[Records from a dataset]
________
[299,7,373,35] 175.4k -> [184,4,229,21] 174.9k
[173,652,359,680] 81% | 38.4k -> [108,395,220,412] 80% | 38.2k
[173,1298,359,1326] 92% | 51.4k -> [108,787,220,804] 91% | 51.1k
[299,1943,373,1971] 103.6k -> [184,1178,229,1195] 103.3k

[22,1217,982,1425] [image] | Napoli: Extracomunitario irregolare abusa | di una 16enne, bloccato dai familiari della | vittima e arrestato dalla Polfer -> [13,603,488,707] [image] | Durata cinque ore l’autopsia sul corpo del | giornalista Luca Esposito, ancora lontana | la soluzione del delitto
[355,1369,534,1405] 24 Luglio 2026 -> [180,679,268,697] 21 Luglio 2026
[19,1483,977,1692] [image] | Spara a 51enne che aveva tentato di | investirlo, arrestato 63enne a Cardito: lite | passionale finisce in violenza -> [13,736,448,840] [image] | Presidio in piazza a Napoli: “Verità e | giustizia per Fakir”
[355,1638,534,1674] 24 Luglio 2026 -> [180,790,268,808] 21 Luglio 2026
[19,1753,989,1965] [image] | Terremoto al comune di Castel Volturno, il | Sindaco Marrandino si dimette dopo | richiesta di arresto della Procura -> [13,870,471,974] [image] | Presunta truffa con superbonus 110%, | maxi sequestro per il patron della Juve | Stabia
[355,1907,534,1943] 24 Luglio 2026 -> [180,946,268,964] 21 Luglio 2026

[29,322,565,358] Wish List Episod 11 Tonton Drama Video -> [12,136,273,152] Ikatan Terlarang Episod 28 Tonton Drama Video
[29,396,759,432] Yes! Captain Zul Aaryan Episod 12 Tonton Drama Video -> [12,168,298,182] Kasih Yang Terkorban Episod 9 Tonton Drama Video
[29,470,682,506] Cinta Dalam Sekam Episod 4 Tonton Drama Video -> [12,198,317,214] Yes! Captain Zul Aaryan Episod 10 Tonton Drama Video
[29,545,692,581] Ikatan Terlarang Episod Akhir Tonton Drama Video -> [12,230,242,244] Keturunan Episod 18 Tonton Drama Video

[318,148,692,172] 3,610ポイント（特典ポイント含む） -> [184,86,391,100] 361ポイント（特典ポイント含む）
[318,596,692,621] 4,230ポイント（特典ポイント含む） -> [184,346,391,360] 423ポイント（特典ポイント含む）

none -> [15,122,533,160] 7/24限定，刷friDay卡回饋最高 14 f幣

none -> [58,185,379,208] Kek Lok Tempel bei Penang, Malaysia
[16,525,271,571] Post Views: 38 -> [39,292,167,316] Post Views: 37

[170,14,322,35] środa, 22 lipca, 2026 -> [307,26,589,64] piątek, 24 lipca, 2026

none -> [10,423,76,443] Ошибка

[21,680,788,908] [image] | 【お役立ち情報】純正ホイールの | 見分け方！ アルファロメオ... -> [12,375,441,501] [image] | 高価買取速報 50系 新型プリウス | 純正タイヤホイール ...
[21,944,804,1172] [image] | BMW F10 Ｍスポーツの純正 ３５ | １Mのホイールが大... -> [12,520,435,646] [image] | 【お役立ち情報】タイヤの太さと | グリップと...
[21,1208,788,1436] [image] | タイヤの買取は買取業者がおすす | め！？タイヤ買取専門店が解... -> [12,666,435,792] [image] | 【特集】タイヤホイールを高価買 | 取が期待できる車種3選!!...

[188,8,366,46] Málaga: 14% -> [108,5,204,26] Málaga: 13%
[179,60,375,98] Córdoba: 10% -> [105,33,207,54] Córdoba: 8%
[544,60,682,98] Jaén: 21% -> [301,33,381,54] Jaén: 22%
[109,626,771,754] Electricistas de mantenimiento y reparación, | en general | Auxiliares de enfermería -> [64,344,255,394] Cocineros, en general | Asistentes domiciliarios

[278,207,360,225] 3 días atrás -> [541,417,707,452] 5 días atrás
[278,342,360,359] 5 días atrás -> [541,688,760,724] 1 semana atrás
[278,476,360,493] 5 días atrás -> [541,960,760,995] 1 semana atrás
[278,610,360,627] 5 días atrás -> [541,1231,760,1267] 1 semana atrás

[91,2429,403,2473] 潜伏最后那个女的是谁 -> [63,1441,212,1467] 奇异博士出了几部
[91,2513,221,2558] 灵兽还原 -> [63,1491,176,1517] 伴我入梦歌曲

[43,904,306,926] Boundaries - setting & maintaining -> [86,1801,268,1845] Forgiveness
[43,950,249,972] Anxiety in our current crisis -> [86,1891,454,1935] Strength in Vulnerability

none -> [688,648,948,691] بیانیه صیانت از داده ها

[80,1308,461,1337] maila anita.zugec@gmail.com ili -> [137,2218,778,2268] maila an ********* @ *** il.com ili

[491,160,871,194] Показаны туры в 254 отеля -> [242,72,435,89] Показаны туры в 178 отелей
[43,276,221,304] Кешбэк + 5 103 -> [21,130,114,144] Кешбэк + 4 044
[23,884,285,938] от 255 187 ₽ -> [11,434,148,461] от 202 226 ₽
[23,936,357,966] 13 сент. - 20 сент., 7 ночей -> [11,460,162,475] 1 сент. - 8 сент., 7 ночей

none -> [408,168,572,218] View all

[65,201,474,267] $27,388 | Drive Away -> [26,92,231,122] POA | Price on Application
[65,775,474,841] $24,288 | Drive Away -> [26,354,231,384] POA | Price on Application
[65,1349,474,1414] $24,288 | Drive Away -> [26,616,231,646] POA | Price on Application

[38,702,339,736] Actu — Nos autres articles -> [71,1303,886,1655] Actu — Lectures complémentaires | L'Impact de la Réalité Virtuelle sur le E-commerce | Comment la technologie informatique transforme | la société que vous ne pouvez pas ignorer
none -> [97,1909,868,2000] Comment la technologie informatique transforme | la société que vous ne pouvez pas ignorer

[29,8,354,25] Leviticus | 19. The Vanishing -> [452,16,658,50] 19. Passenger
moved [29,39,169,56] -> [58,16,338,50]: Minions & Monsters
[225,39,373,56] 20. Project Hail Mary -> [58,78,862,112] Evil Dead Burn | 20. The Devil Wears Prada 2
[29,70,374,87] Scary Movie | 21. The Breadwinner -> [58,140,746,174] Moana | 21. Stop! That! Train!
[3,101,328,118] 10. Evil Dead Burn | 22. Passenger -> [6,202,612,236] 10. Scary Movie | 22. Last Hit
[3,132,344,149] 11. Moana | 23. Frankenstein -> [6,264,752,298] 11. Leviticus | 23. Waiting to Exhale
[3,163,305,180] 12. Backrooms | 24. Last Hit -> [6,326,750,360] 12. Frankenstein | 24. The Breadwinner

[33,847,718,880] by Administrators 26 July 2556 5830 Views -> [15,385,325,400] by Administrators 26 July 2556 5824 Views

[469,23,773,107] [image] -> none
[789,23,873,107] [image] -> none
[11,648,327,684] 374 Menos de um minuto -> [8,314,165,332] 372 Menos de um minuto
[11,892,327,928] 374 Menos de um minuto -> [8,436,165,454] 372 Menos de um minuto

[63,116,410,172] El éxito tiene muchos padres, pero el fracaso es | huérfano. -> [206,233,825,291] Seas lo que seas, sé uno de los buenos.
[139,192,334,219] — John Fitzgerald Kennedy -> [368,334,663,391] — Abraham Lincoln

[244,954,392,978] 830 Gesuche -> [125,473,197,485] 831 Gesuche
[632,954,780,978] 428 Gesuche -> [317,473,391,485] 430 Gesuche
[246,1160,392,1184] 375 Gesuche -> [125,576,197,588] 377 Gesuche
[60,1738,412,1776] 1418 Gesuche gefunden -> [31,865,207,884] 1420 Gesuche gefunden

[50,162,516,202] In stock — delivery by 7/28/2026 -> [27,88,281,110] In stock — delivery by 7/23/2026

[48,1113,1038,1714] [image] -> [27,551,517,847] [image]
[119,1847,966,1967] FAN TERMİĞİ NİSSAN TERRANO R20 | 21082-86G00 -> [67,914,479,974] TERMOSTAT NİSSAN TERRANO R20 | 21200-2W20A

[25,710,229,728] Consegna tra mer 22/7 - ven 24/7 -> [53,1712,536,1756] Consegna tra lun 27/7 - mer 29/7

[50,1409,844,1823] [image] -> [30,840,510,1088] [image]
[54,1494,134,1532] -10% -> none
________
• [TASK STATEMENT]: Taking the line with "[23,936,357,966] 13 сент." as the first and the line with "[244,954,392,978] 830 Gesuche" as the last, retype that stretch of the data above exactly, with no other lines.

• [OUTPUT FOR THIS EXERCISE]:
[23,936,357,966] 13 сент. - 20 сент., 7 ночей -> [11,460,162,475] 1 сент. - 8 сент., 7 ночей

none -> [408,168,572,218] View all

[65,201,474,267] $27,388 | Drive Away -> [26,92,231,122] POA | Price on Application
[65,775,474,841] $24,288 | Drive Away -> [26,354,231,384] POA | Price on Application
[65,1349,474,1414] $24,288 | Drive Away -> [26,616,231,646] POA | Price on Application

[38,702,339,736] Actu — Nos autres articles -> [71,1303,886,1655] Actu — Lectures complémentaires | L'Impact de la Réalité Virtuelle sur le E-commerce | Comment la technologie informatique transforme | la société que vous ne pouvez pas ignorer
none -> [97,1909,868,2000] Comment la technologie informatique transforme | la société que vous ne pouvez pas ignorer

[29,8,354,25] Leviticus | 19. The Vanishing -> [452,16,658,50] 19. Passenger
moved [29,39,169,56] -> [58,16,338,50]: Minions & Monsters
[225,39,373,56] 20. Project Hail Mary -> [58,78,862,112] Evil Dead Burn | 20. The Devil Wears Prada 2
[29,70,374,87] Scary Movie | 21. The Breadwinner -> [58,140,746,174] Moana | 21. Stop! That! Train!
[3,101,328,118] 10. Evil Dead Burn | 22. Passenger -> [6,202,612,236] 10. Scary Movie | 22. Last Hit
[3,132,344,149] 11. Moana | 23. Frankenstein -> [6,264,752,298] 11. Leviticus | 23. Waiting to Exhale
[3,163,305,180] 12. Backrooms | 24. Last Hit -> [6,326,750,360] 12. Frankenstein | 24. The Breadwinner

[33,847,718,880] by Administrators 26 July 2556 5830 Views -> [15,385,325,400] by Administrators 26 July 2556 5824 Views

[469,23,773,107] [image] -> none
[789,23,873,107] [image] -> none
[11,648,327,684] 374 Menos de um minuto -> [8,314,165,332] 372 Menos de um minuto
[11,892,327,928] 374 Menos de um minuto -> [8,436,165,454] 372 Menos de um minuto

[63,116,410,172] El éxito tiene muchos padres, pero el fracaso es | huérfano. -> [206,233,825,291] Seas lo que seas, sé uno de los buenos.
[139,192,334,219] — John Fitzgerald Kennedy -> [368,334,663,391] — Abraham Lincoln

[244,954,392,978] 830 Gesuche -> [125,473,197,485] 831 Gesuche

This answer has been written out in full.